The input Block Start
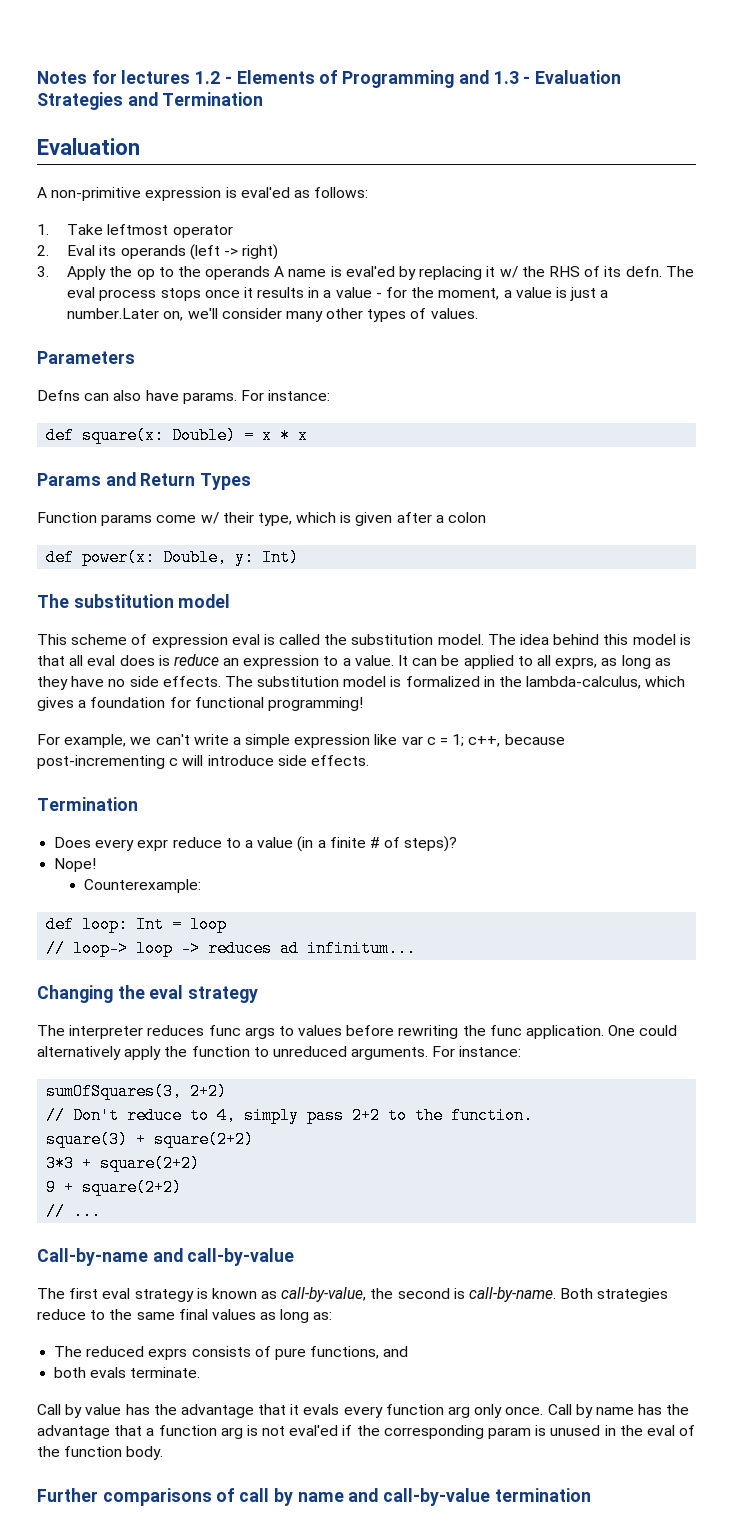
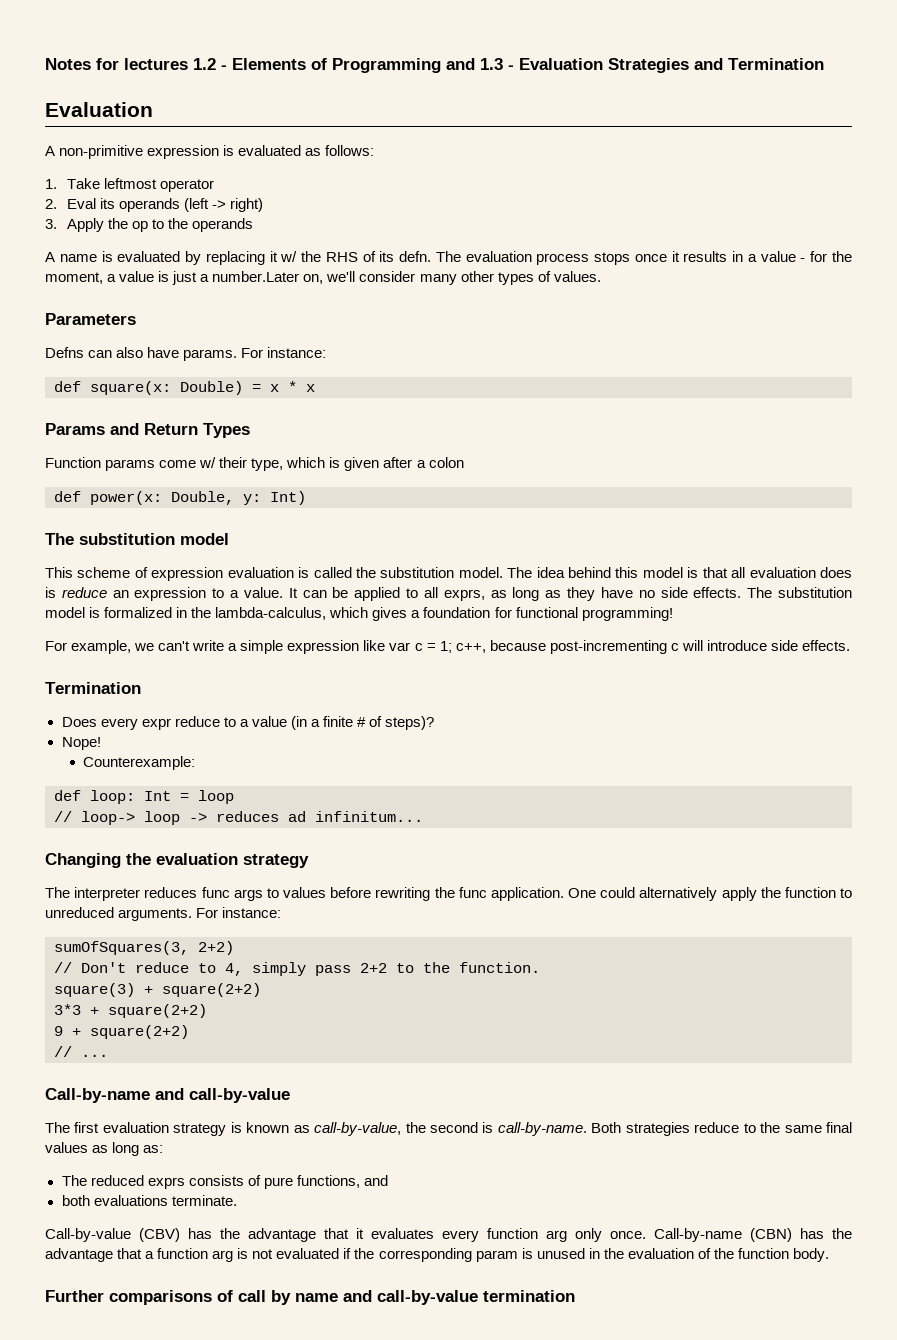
[240,187,290,198] eval'ed -> [238,145,302,156] evaluated
(271, 273) none -> (253, 225) //
[345,266,395,277] eval'ed -> [117,251,181,262] evaluated
[67,287,96,298] eval -> [465,251,532,262] evaluation
[231,634,260,645] eval -> [227,567,294,578] evaluation
[87,655,116,666] eval -> [749,567,816,578] evaluation
[149,985,184,999] eval -> [156,853,238,865] evaluation
[102,1288,131,1299] eval -> [102,1122,169,1133] evaluation
[90,1367,127,1378] evals -> [93,1195,168,1206] evaluations
[37,1404,122,1418] Call by value -> [45,1228,180,1242] Call-by-value (CBV)
[303,1404,340,1415] evals -> [371,1228,434,1239] evaluates
[547,1404,634,1418] Call by name -> [654,1228,792,1242] Call-by-name (CBN)
[289,1425,339,1436] eval'ed -> [276,1248,340,1259] evaluated
[646,1425,675,1436] eval -> [627,1248,694,1259] evaluation

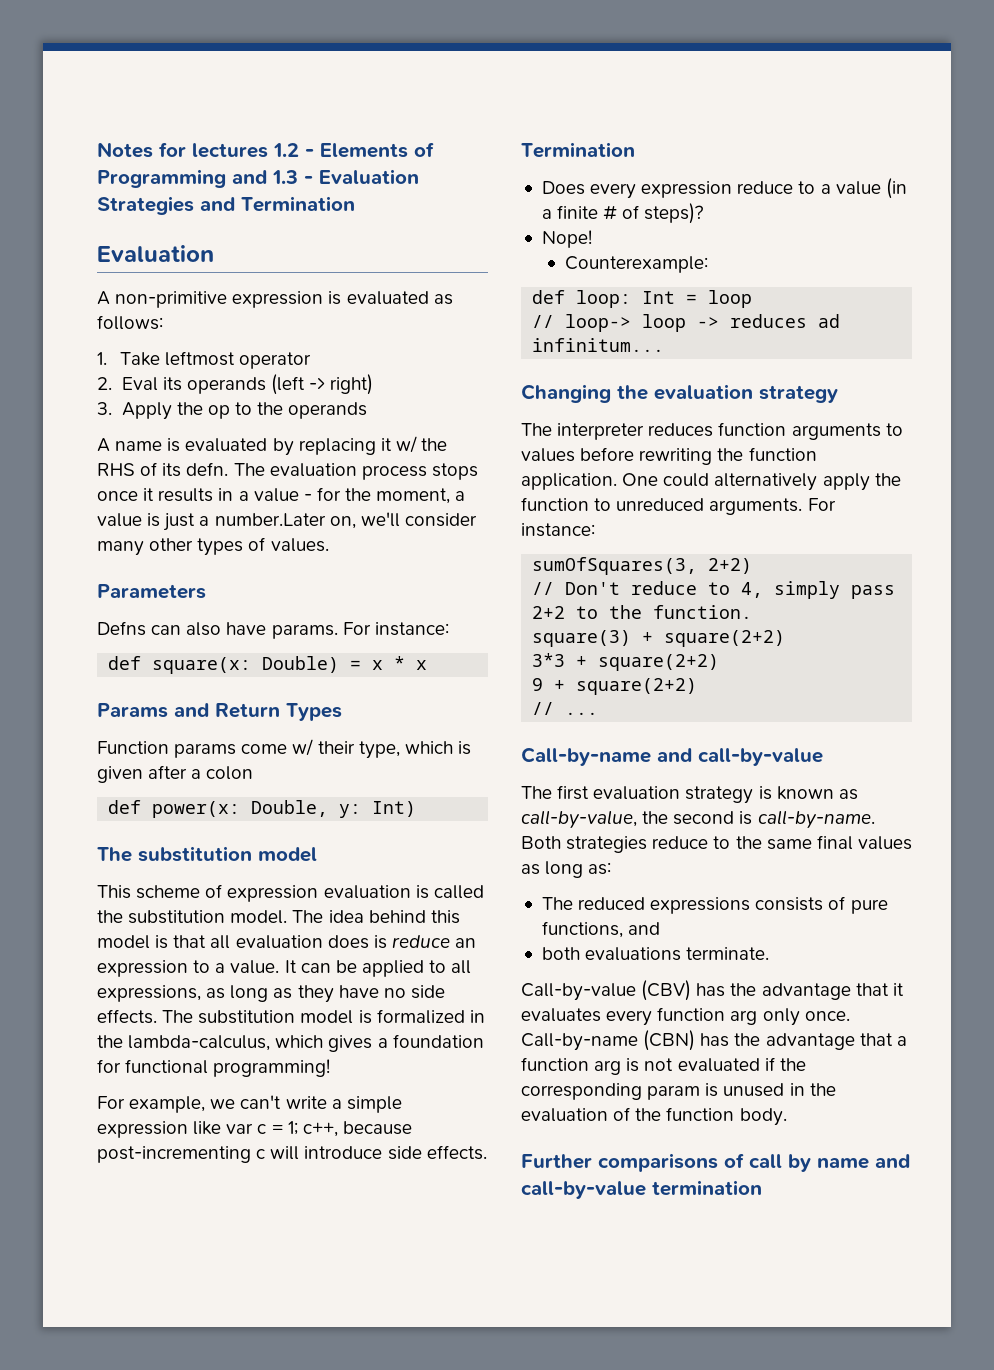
[443,589,485,601] exprs, -> [97,985,201,1002] expressions,
[141,718,171,730] expr -> [641,181,733,198] expression
[201,887,263,901] func args -> [718,422,881,440] function arguments
[458,887,487,898] func -> [748,447,817,461] function
[147,1177,185,1189] exprs -> [650,897,751,914] expressions

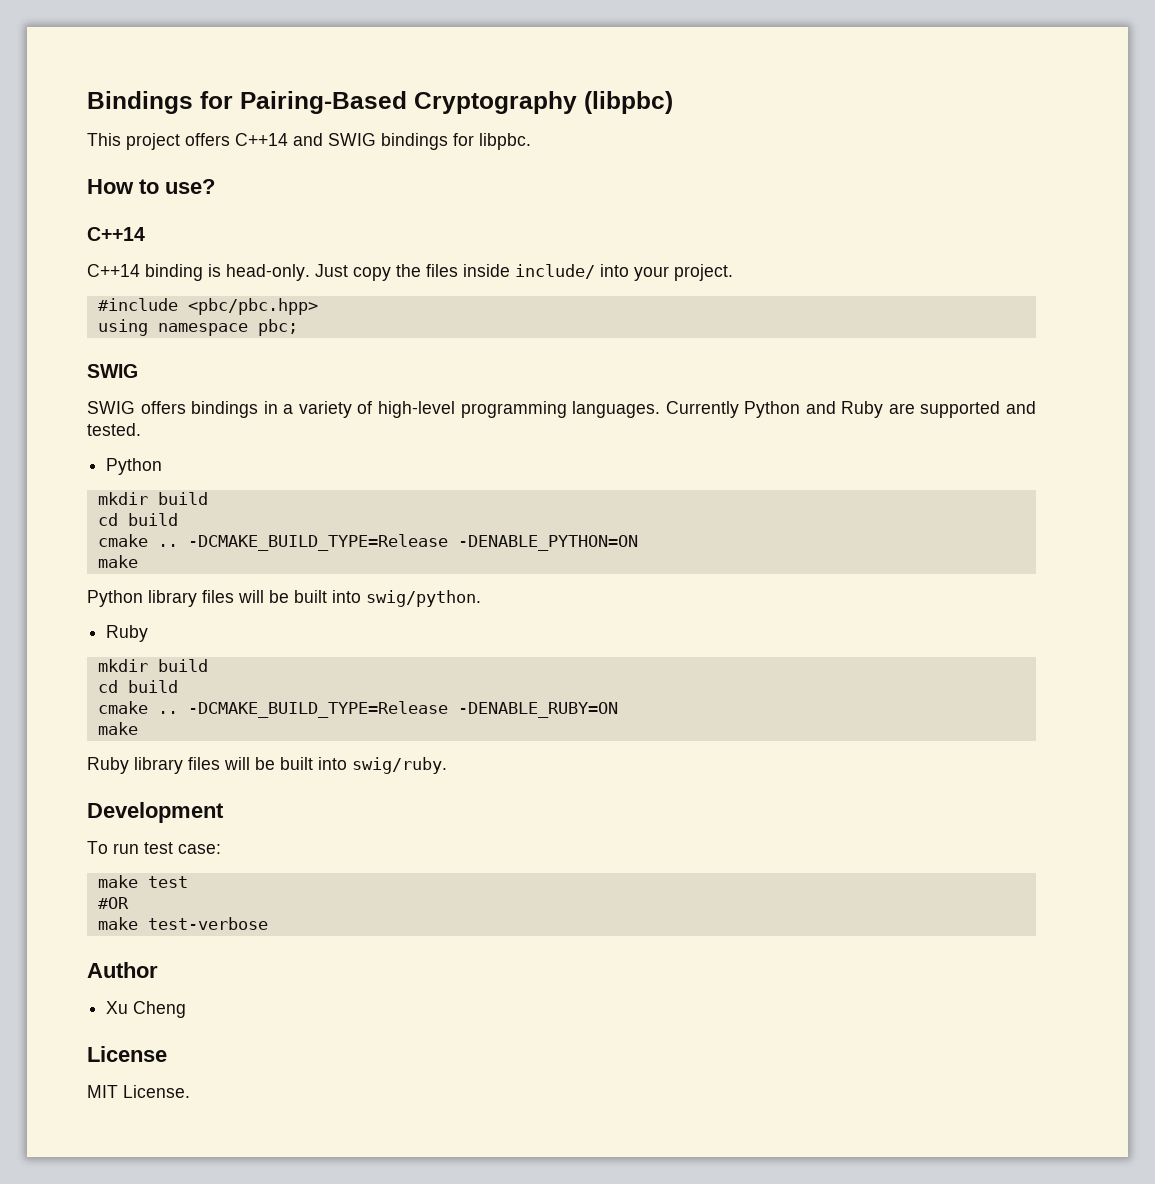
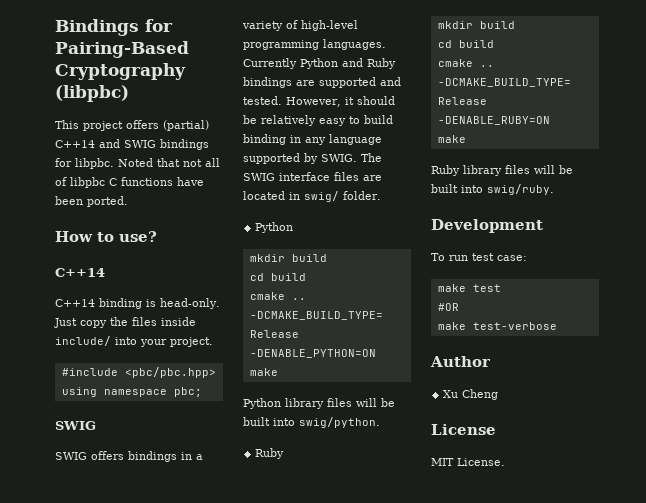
(230, 139) none -> [163,120,209,131] (partial)
(531, 141) none -> [118,158,220,167] [55,177,204,188] [55,196,128,207] Noted that not all of libpbc C functions have been ported.
(884, 409) none -> [243,77,292,88] bindings
(141, 429) none -> [286,96,395,107] [243,115,393,126] [243,134,382,145] [243,153,382,164] [243,172,382,181] [243,191,381,202] However, it should be relatively easy to build binding in any language supported by SWIG. The SWIG interface files are located in swig/ folder.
The input Block End
Your instructions
What should come back is an exact copy of the lines above from the line with "[147,1177,185,1189] exprs ->" to the line with "(884, 409) none -> [243,77,292,88] bindings", both included, minus the pictures.

Solution to the exercise
[147,1177,185,1189] exprs -> [650,897,751,914] expressions

(230, 139) none -> [163,120,209,131] (partial)
(531, 141) none -> [118,158,220,167] [55,177,204,188] [55,196,128,207] Noted that not all of libpbc C functions have been ported.
(884, 409) none -> [243,77,292,88] bindings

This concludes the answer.